Supplied records>
◇ ◇ ◇ ◇
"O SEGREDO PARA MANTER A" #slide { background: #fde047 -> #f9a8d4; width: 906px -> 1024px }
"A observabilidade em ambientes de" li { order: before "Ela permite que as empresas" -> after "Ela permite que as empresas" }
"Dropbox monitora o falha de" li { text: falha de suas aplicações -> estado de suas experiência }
◇ ◇ ◇ ◇
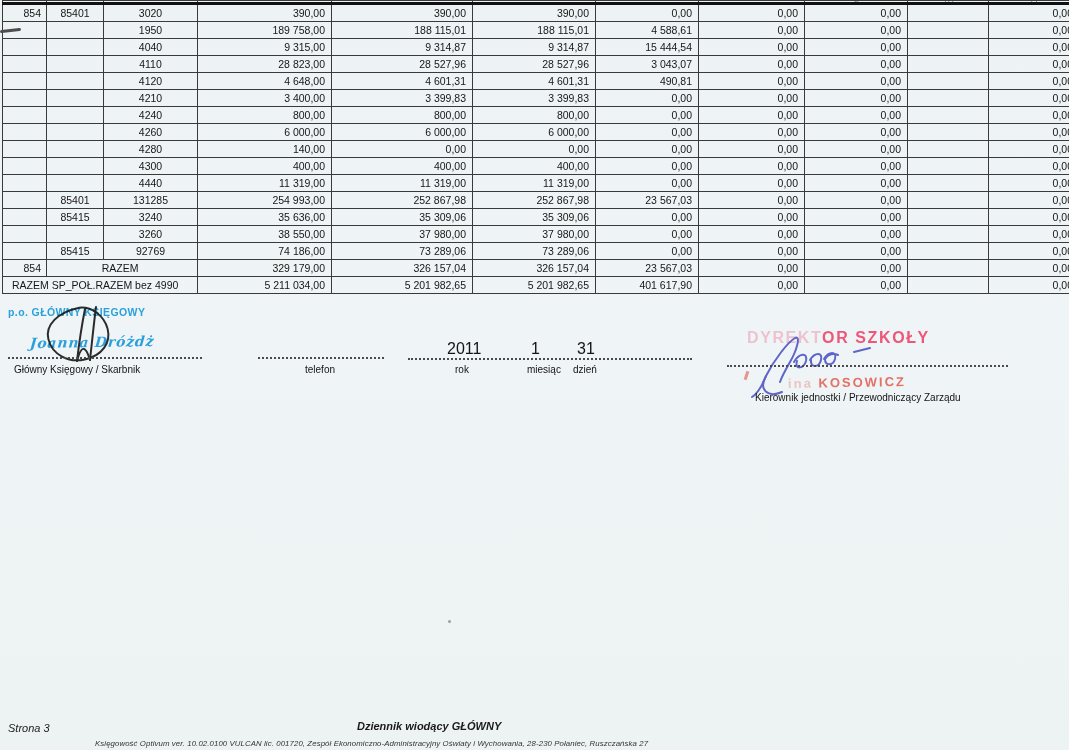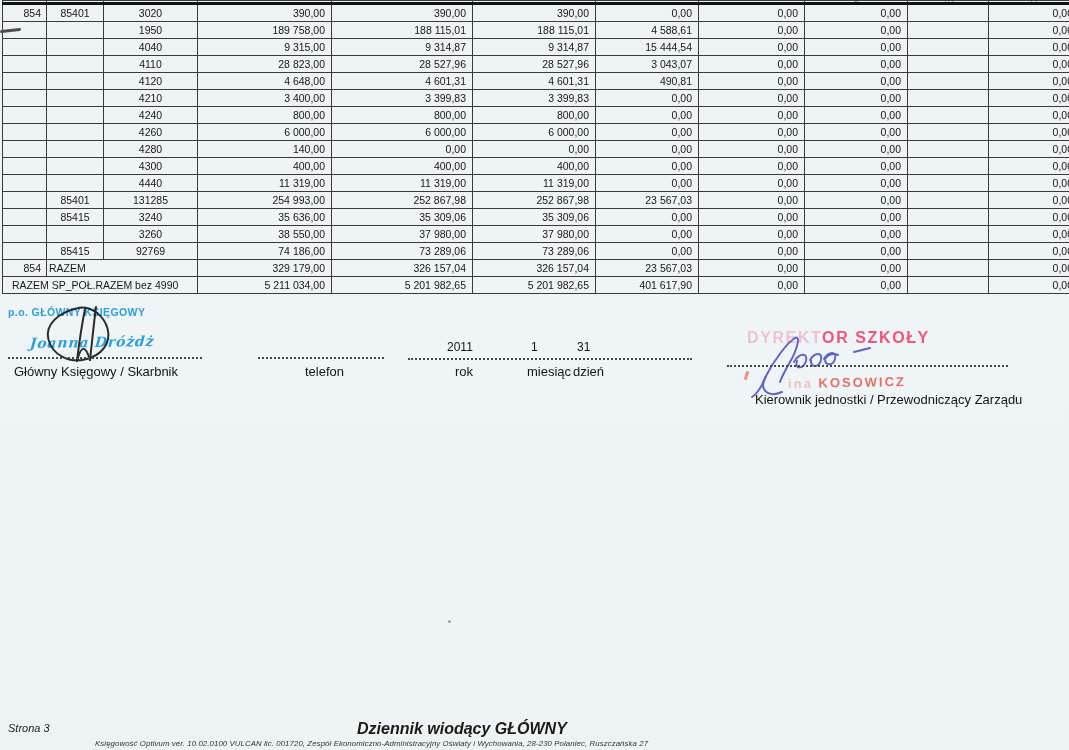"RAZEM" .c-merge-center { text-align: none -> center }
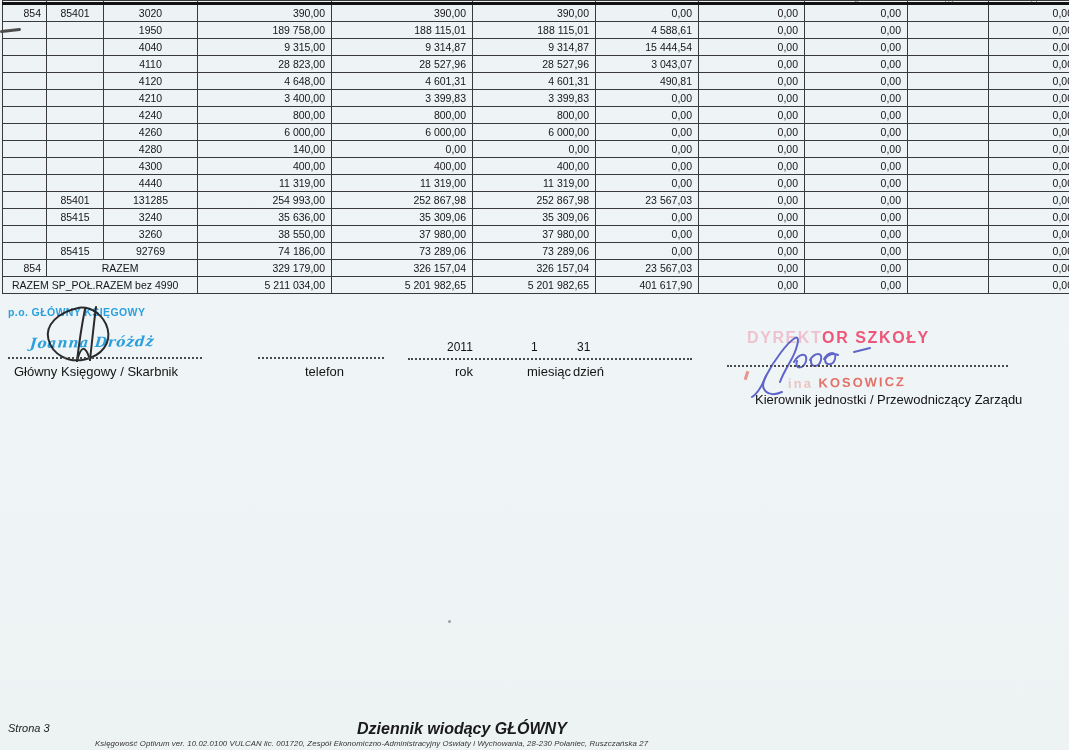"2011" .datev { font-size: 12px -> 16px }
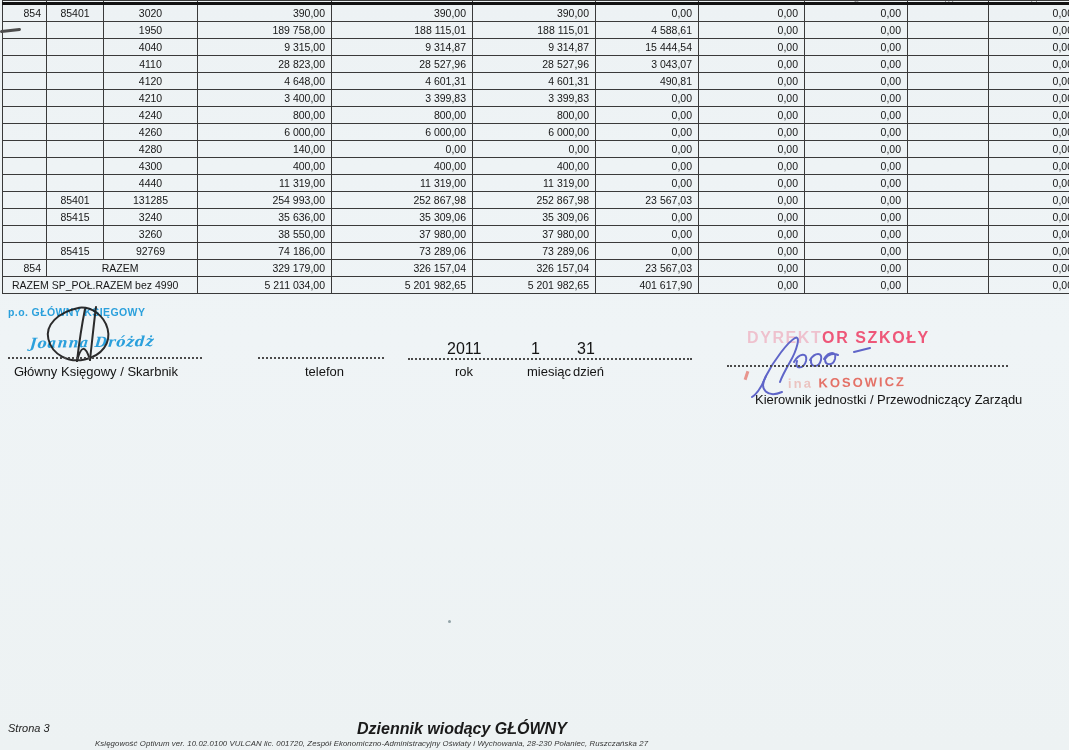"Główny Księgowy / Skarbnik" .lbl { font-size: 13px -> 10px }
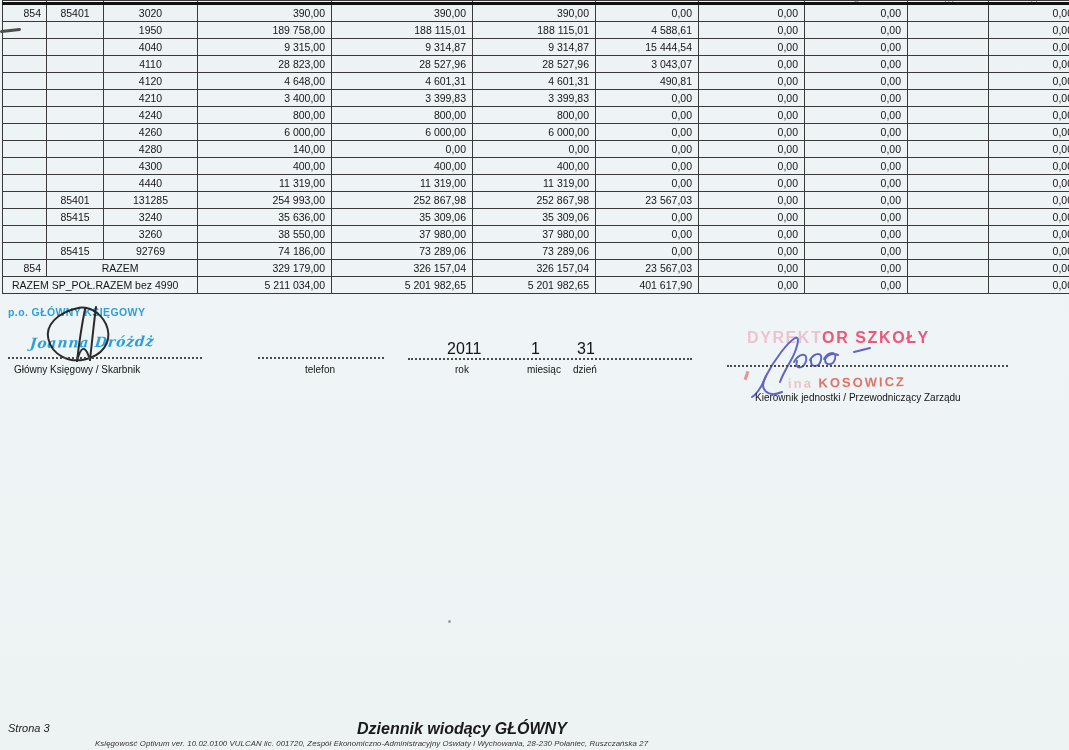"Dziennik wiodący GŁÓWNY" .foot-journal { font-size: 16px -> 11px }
◇ ◇ ◇ ◇
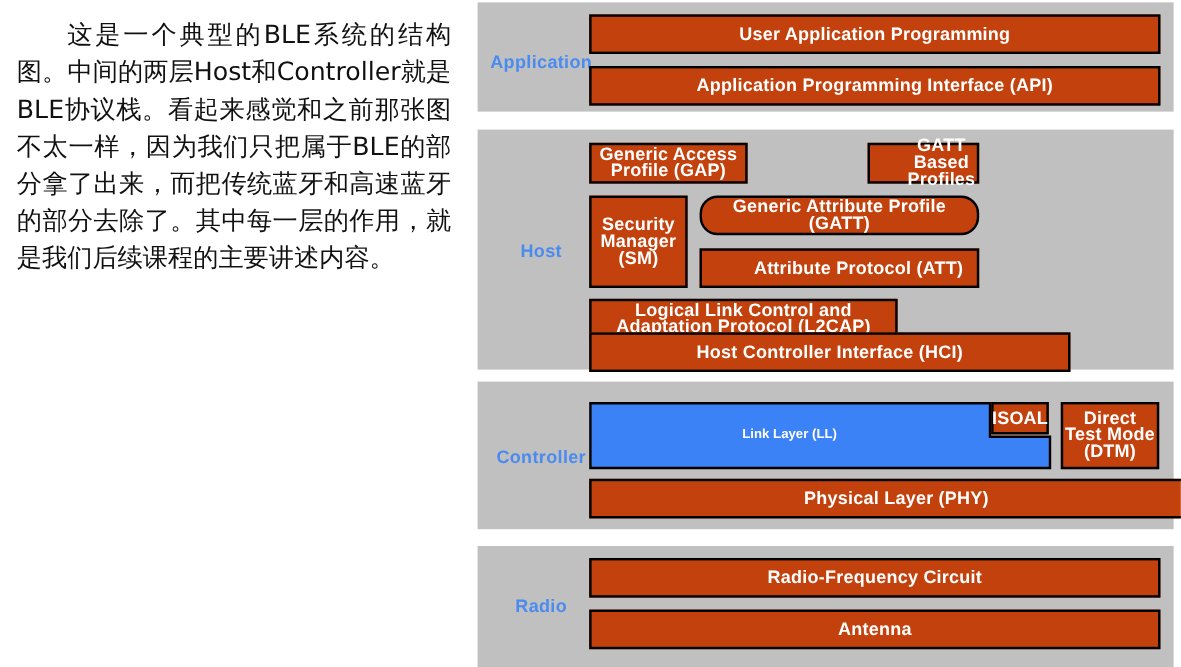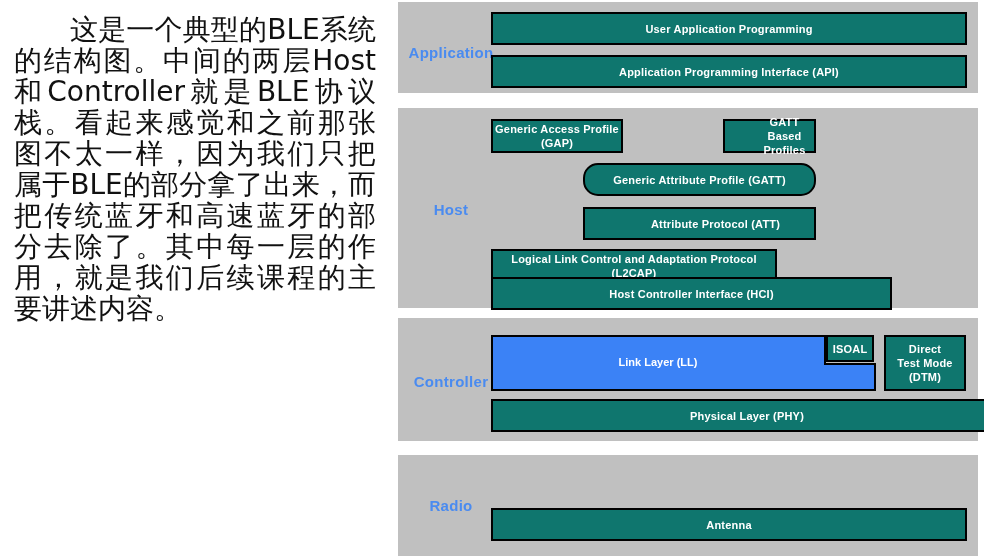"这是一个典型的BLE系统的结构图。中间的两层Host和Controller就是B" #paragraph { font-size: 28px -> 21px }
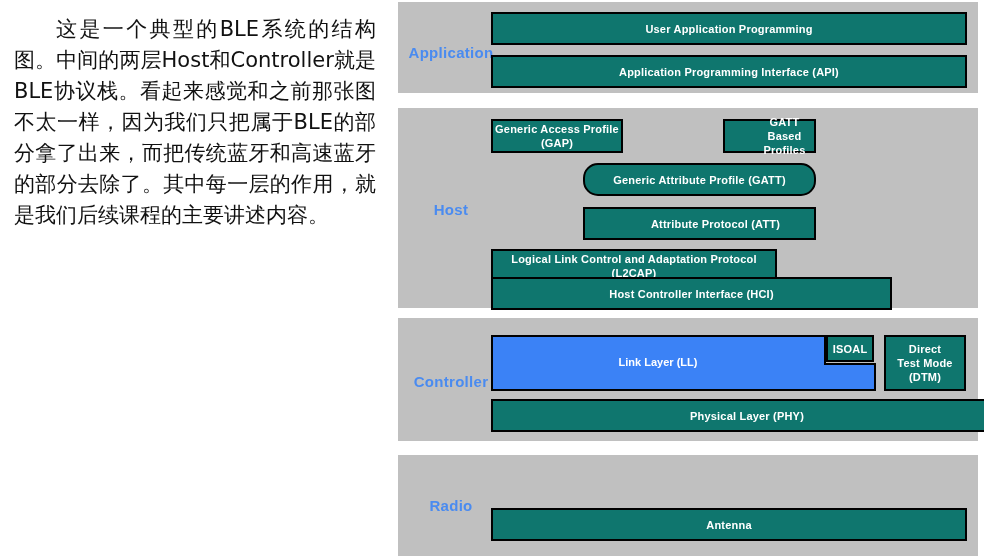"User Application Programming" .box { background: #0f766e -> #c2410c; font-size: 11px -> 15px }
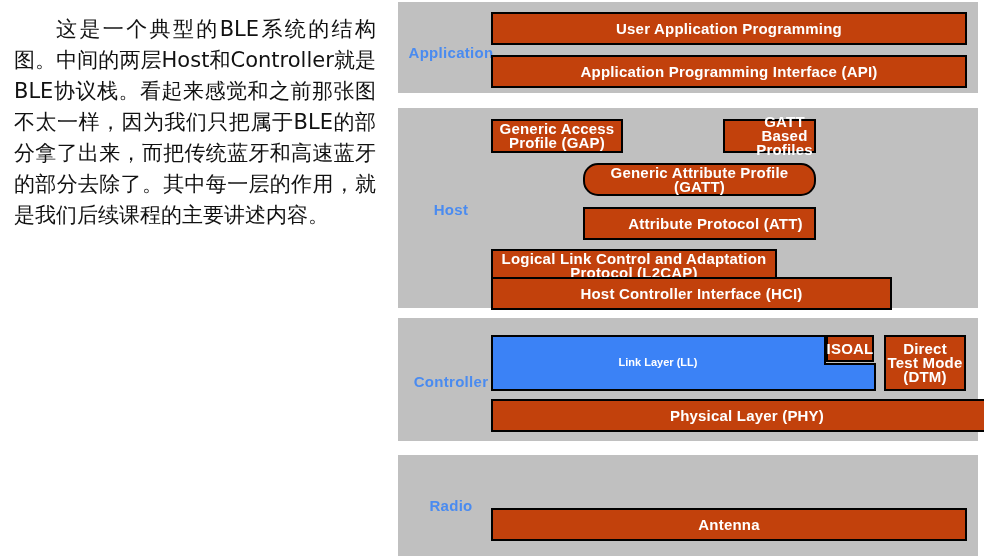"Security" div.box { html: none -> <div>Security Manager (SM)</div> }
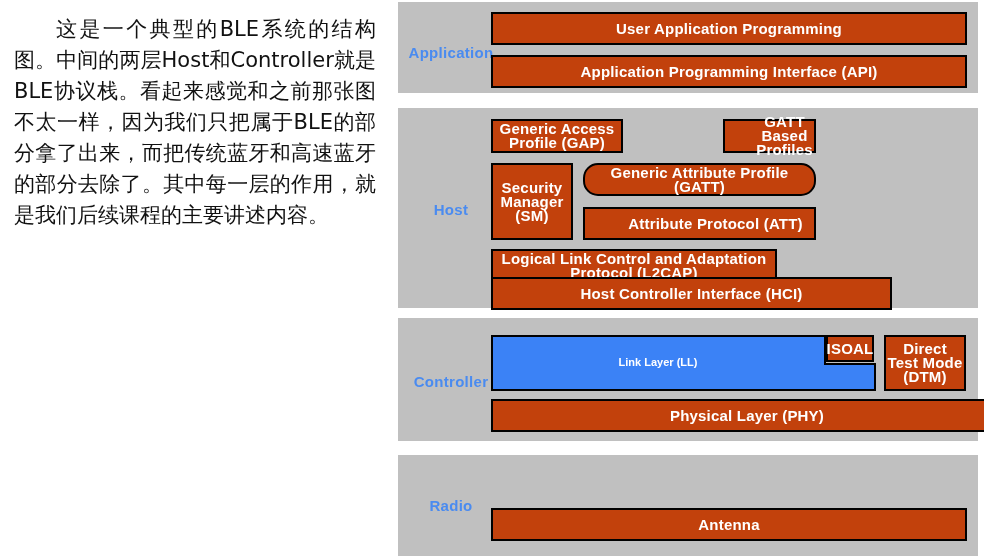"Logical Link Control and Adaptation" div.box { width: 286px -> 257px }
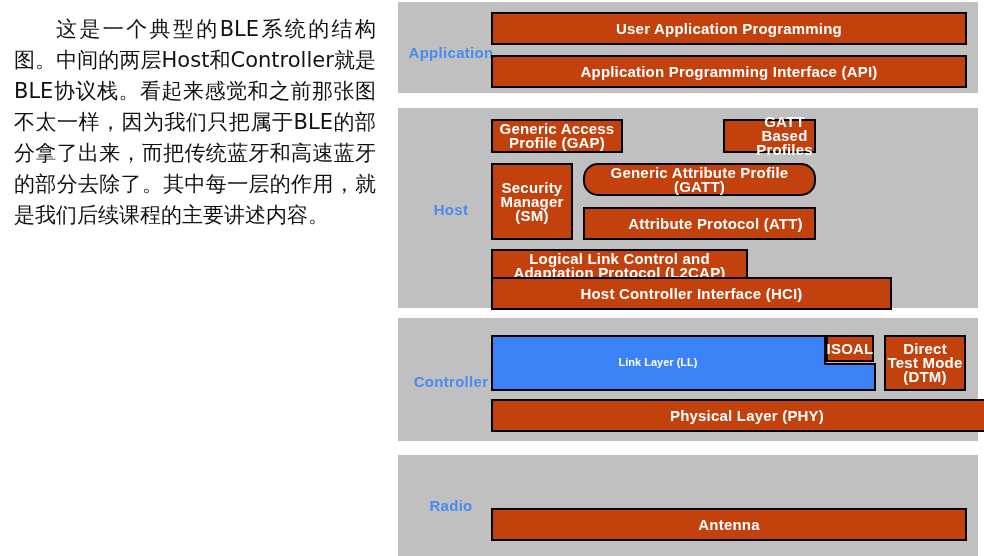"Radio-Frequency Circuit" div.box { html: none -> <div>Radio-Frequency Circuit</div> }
◇ ◇ ◇ ◇
Required work> Using the records above, return word for word the lines that begin at the one containing "none -> <div>Security" and end at the one containing "none -> <div>Radio-Frequency", both of them included and no pictures.

Solved exercise>
"Security" div.box { html: none -> <div>Security Manager (SM)</div> }
"Logical Link Control and Adaptation" div.box { width: 286px -> 257px }
"Radio-Frequency Circuit" div.box { html: none -> <div>Radio-Frequency Circuit</div> }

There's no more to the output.